-------- Available records

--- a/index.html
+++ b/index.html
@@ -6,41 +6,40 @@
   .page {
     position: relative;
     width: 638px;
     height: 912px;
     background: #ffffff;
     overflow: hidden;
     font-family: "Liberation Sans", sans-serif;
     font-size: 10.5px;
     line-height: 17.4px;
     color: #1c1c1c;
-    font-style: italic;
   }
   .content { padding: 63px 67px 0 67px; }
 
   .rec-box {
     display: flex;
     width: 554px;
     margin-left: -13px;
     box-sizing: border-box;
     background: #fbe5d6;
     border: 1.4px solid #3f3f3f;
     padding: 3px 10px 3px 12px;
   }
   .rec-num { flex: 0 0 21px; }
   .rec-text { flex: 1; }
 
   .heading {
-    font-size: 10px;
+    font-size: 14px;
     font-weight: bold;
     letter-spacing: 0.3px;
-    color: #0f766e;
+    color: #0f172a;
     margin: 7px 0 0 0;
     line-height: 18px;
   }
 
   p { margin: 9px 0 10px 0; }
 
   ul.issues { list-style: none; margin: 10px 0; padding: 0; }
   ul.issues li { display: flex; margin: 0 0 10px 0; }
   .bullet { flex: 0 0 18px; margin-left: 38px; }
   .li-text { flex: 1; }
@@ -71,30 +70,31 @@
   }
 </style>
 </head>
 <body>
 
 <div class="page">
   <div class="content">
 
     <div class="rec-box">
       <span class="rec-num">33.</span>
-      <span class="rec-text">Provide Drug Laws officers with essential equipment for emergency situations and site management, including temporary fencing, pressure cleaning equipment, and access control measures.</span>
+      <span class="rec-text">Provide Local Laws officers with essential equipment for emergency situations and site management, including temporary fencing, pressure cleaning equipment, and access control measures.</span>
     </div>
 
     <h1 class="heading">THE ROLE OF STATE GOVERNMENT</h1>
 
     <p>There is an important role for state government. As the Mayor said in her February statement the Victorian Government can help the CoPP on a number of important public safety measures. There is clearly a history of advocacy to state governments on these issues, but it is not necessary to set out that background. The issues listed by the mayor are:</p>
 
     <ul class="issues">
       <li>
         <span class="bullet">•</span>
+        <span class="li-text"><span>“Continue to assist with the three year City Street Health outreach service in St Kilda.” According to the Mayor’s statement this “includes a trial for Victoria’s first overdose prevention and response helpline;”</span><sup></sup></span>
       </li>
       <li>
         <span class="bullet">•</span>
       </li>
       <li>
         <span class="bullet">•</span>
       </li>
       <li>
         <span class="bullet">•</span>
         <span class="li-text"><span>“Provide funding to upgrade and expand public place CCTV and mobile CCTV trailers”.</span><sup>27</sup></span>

----------------
-------- Available records

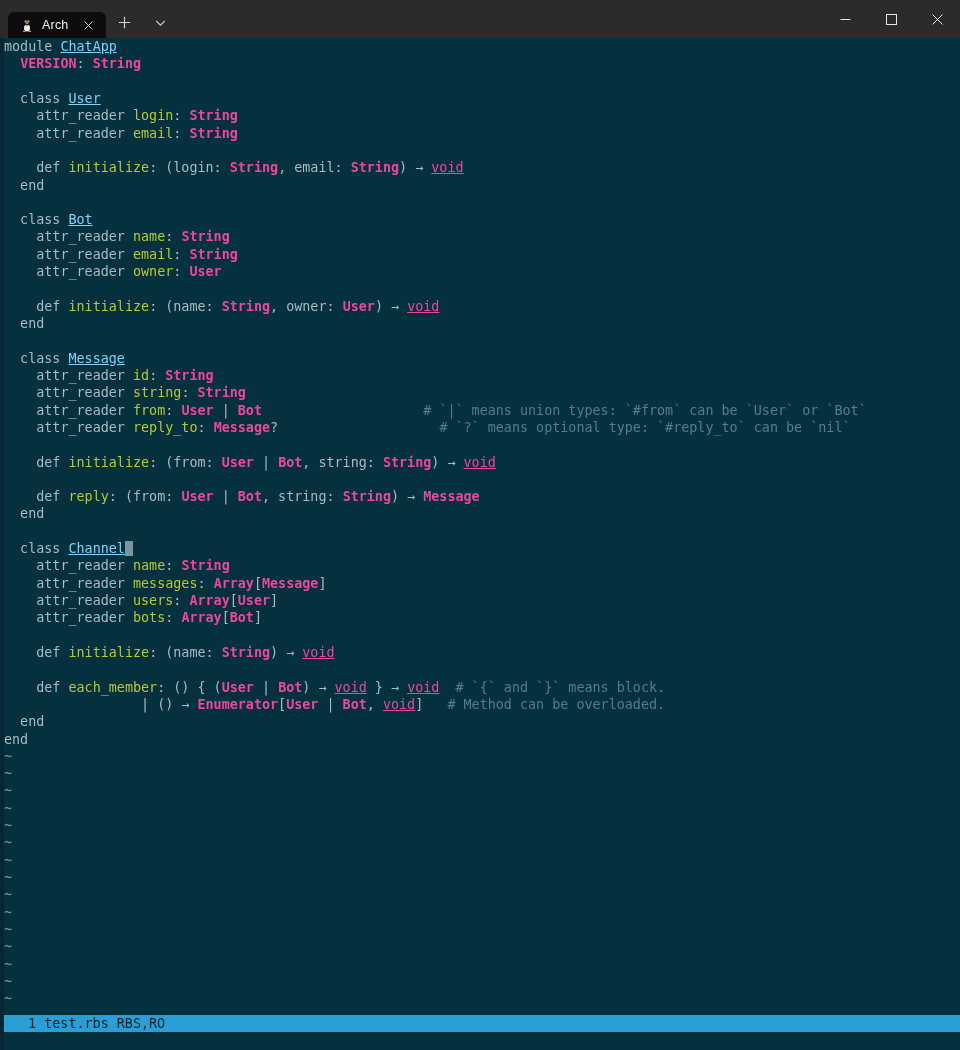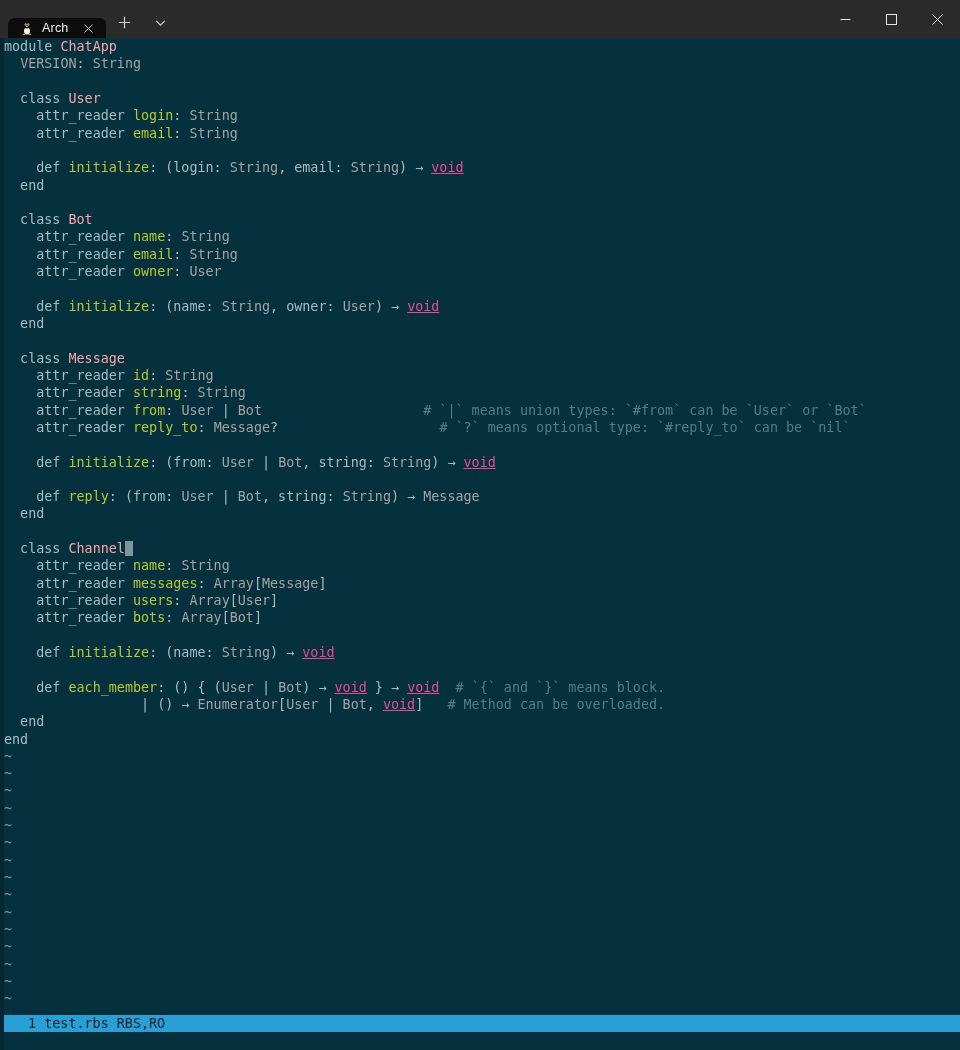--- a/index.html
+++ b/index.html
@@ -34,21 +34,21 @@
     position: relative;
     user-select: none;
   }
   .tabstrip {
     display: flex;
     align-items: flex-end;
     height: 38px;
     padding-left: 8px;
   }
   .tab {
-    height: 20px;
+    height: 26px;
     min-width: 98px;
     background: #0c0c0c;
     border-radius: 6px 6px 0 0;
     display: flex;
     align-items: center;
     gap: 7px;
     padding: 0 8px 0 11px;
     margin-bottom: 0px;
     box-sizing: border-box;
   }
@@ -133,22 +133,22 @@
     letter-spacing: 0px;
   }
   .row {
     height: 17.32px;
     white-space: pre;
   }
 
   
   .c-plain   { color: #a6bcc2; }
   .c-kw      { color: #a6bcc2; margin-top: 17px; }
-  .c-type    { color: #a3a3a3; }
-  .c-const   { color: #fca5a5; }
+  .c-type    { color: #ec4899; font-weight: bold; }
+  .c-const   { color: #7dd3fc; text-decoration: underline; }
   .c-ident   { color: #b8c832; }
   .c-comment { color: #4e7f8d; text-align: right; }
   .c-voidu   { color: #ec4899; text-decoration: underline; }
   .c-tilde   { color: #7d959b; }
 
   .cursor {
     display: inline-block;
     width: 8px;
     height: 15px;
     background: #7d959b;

----------------

**Work request:**
Return only the part of the records above that opens with the line containing "background: #0c0c0c;" and closes with the line containing "background: #7d959b;", ends included.

**Answer:**
     background: #0c0c0c;
     border-radius: 6px 6px 0 0;
     display: flex;
     align-items: center;
     gap: 7px;
     padding: 0 8px 0 11px;
     margin-bottom: 0px;
     box-sizing: border-box;
   }
@@ -133,22 +133,22 @@
     letter-spacing: 0px;
   }
   .row {
     height: 17.32px;
     white-space: pre;
   }
 
   
   .c-plain   { color: #a6bcc2; }
   .c-kw      { color: #a6bcc2; margin-top: 17px; }
-  .c-type    { color: #a3a3a3; }
-  .c-const   { color: #fca5a5; }
+  .c-type    { color: #ec4899; font-weight: bold; }
+  .c-const   { color: #7dd3fc; text-decoration: underline; }
   .c-ident   { color: #b8c832; }
   .c-comment { color: #4e7f8d; text-align: right; }
   .c-voidu   { color: #ec4899; text-decoration: underline; }
   .c-tilde   { color: #7d959b; }
 
   .cursor {
     display: inline-block;
     width: 8px;
     height: 15px;
     background: #7d959b;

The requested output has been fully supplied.